Task item
Would you please repeat, word for word, only the lines from the one holding "The Secretary of" through the one holding "html: <p>(i) the" in the material below, without the pictures?

Stored data
================================
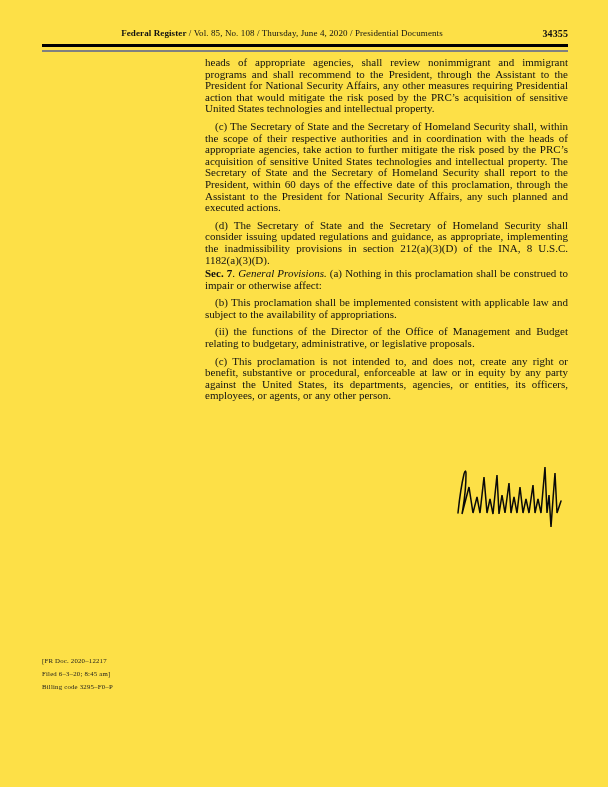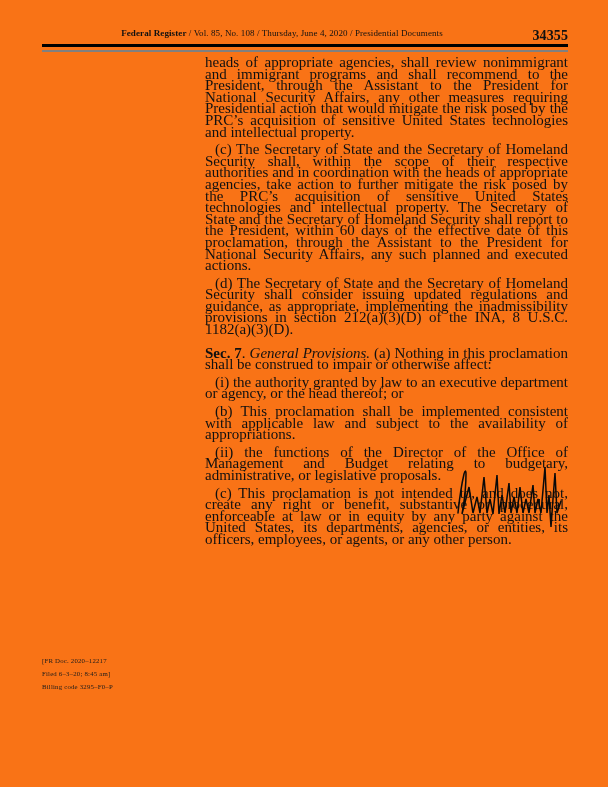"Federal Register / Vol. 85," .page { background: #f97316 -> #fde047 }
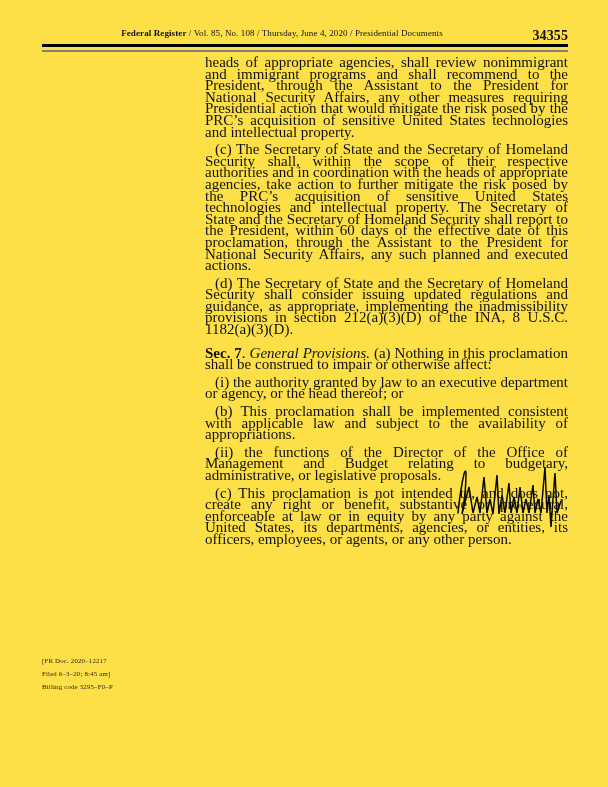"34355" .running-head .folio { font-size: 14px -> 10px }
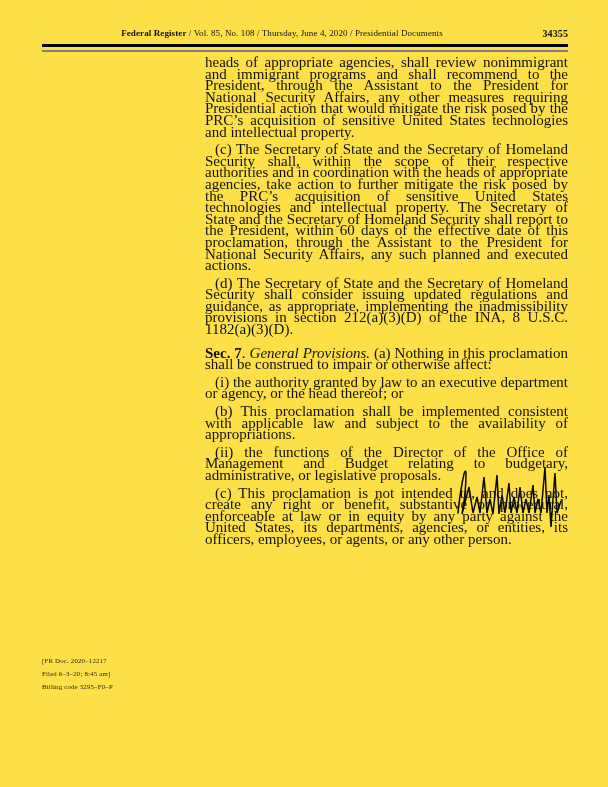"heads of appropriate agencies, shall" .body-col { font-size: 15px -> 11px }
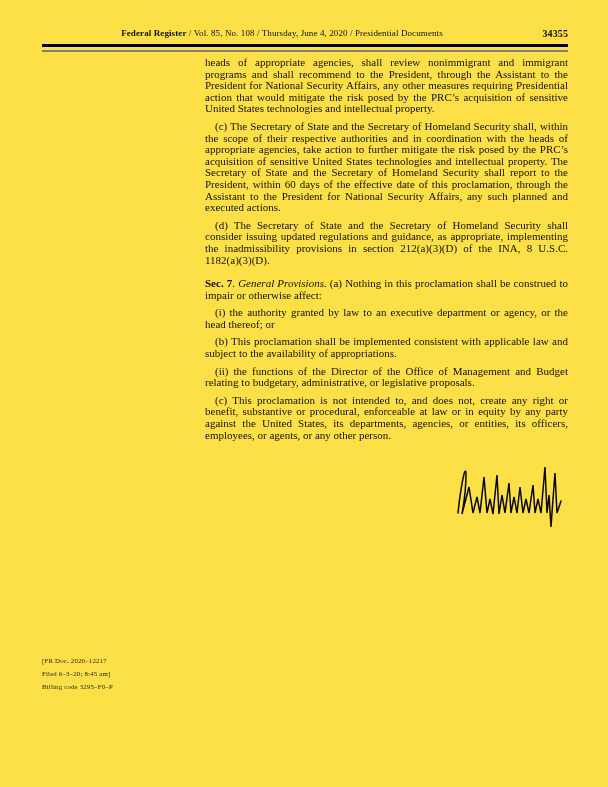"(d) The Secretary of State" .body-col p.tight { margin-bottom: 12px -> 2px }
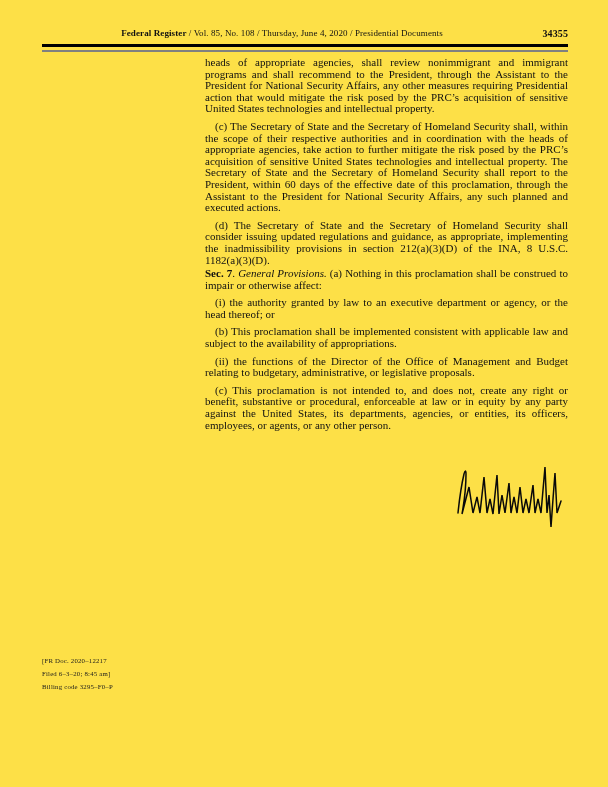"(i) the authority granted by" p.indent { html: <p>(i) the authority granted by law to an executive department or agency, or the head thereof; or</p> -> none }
================================
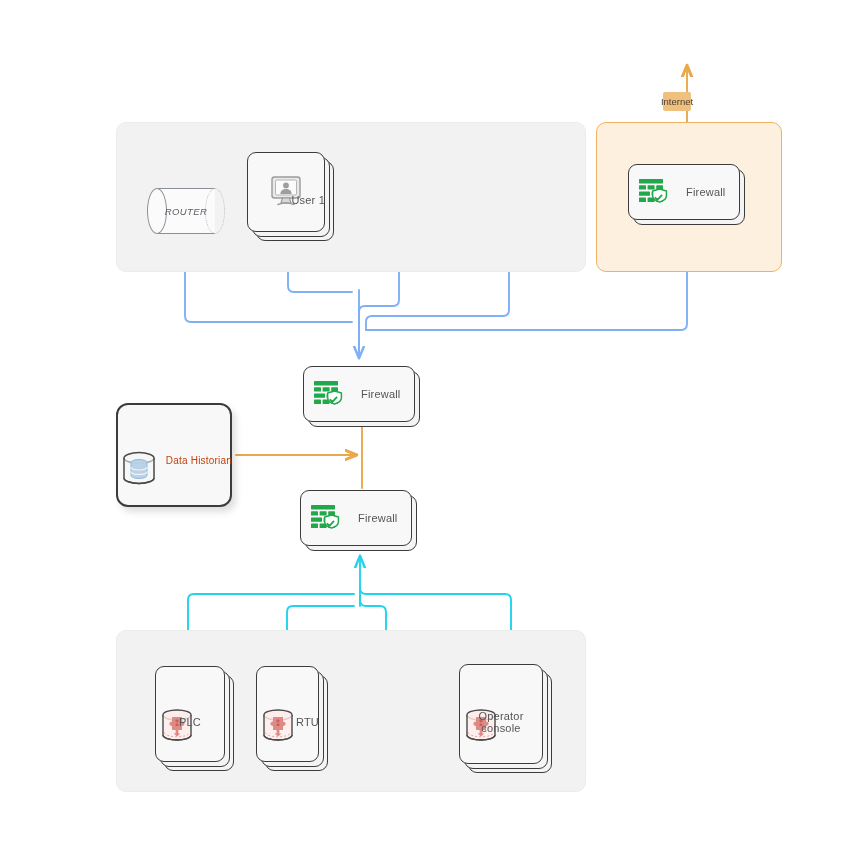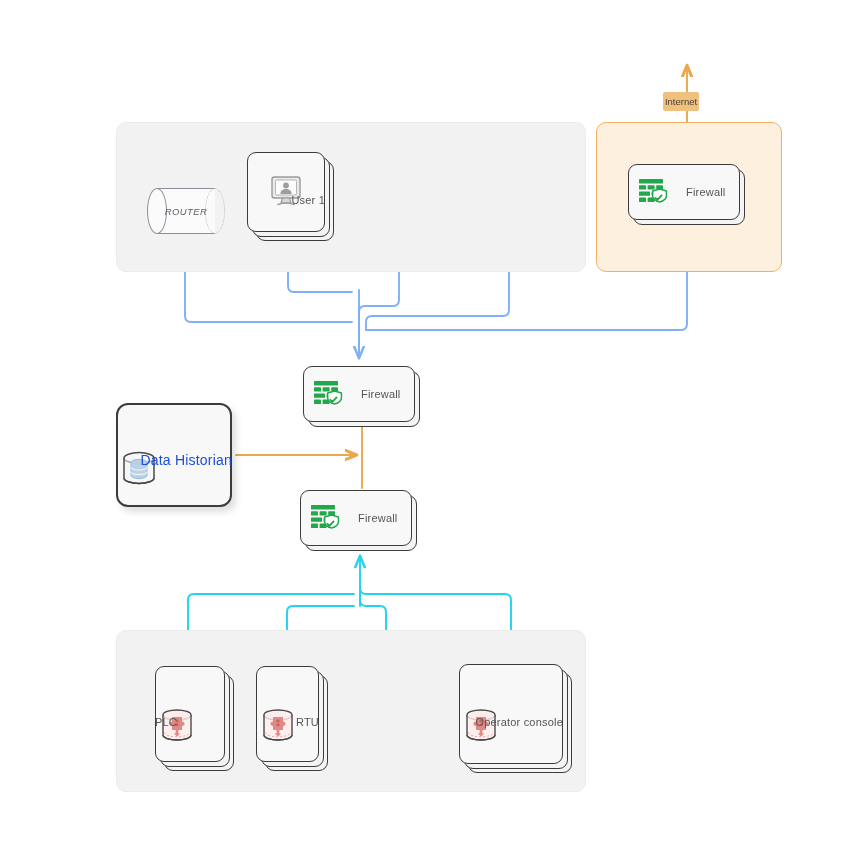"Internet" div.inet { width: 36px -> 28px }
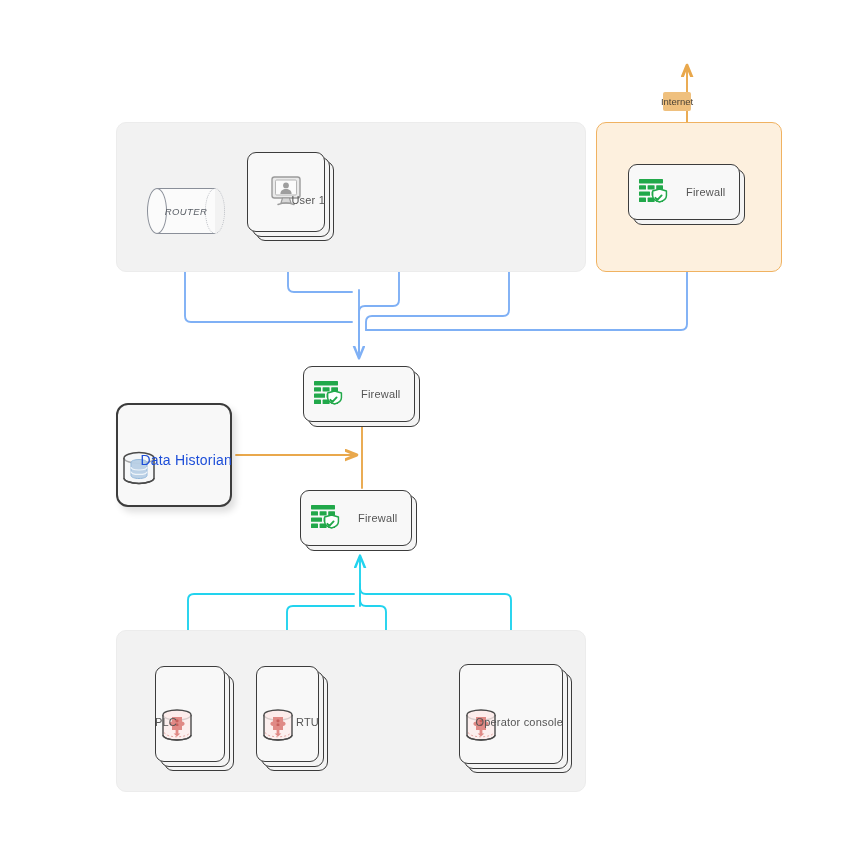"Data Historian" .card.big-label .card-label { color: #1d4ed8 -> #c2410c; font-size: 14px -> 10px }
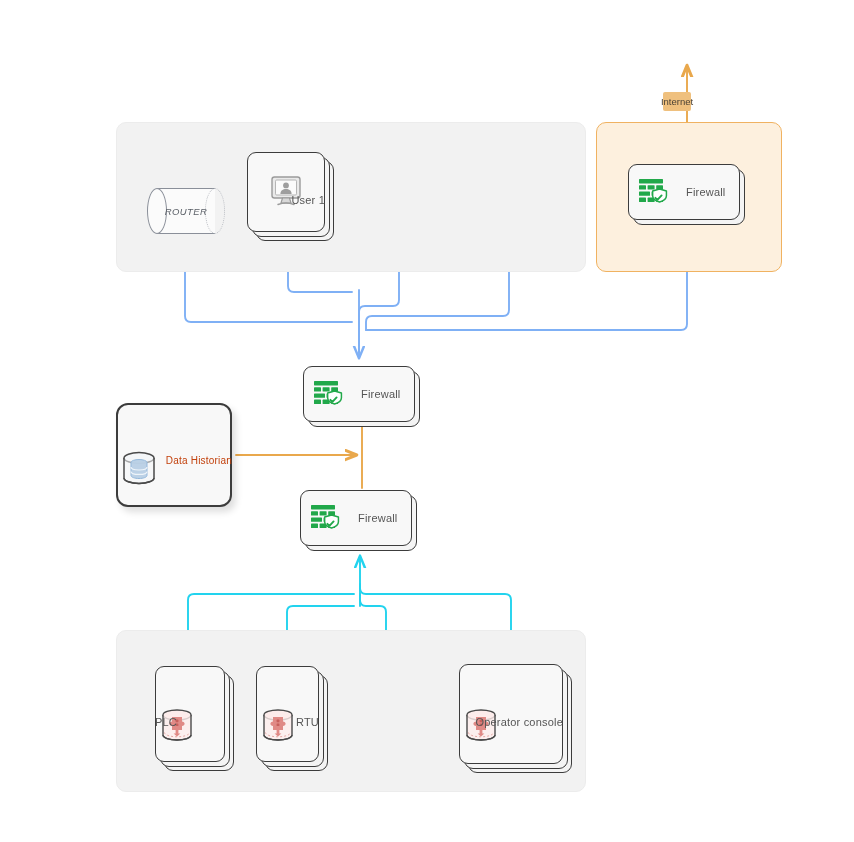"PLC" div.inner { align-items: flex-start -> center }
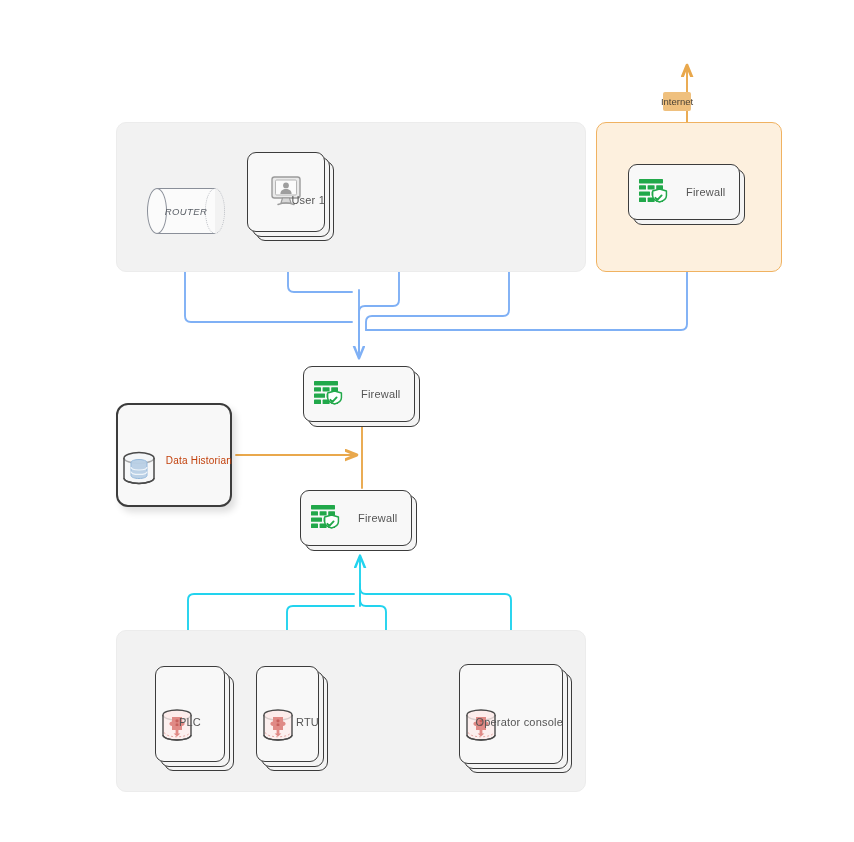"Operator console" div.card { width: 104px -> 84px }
================================
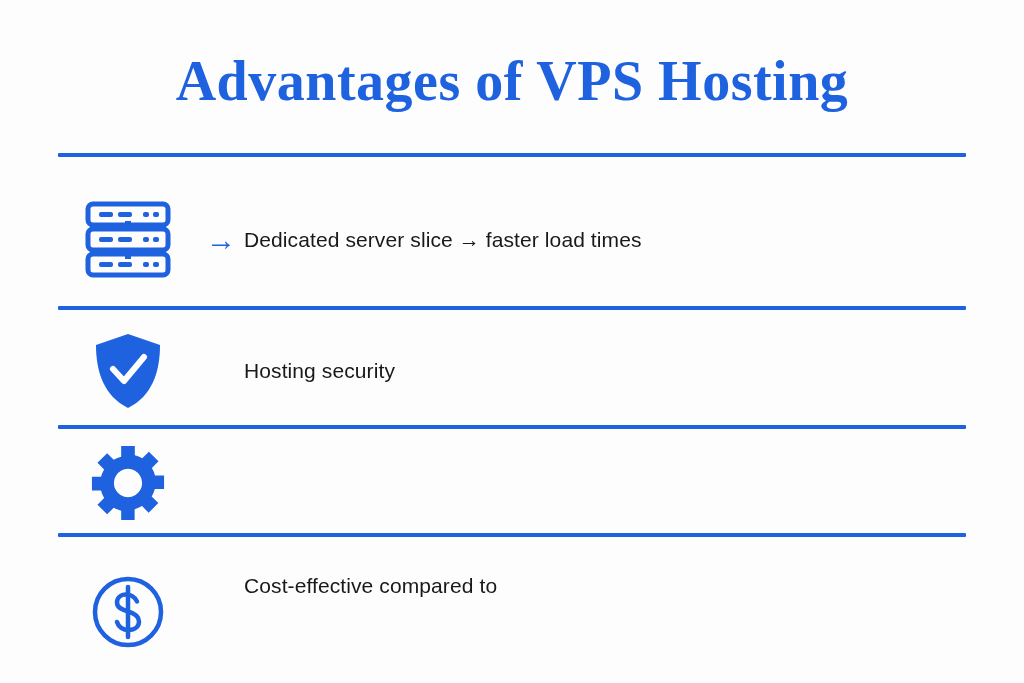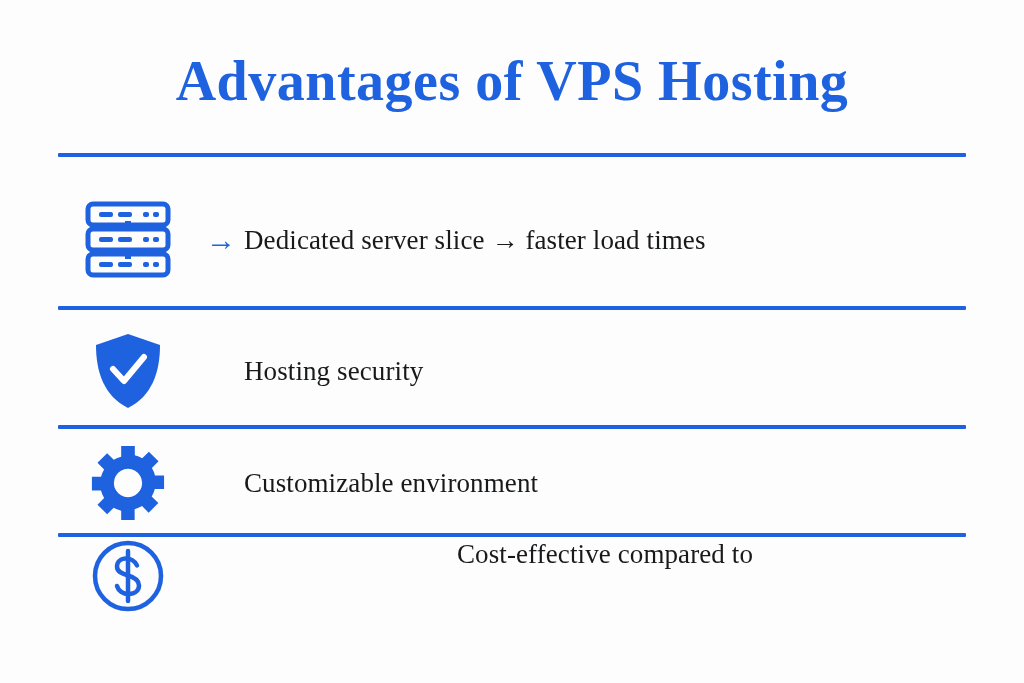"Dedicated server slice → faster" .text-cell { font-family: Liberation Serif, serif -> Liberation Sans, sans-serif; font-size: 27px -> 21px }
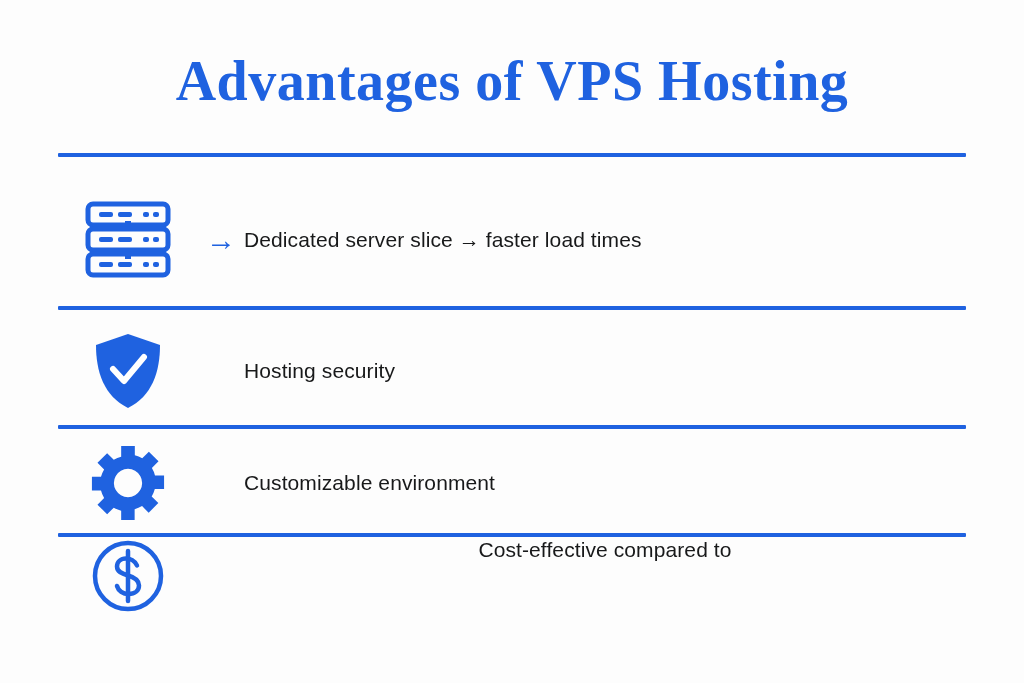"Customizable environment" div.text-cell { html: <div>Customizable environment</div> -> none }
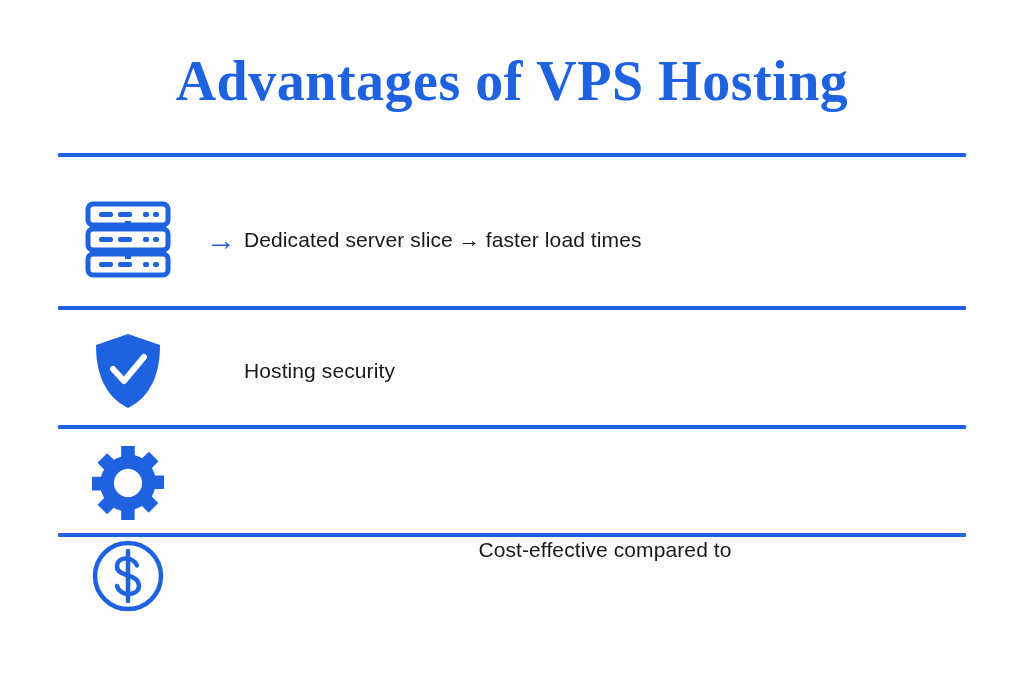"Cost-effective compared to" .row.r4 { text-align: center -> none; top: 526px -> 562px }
================================
Response box
"(d) The Secretary of State" .body-col p.tight { margin-bottom: 12px -> 2px }
"(i) the authority granted by" p.indent { html: <p>(i) the authority granted by law to an executive department or agency, or the head thereof; or</p> -> none }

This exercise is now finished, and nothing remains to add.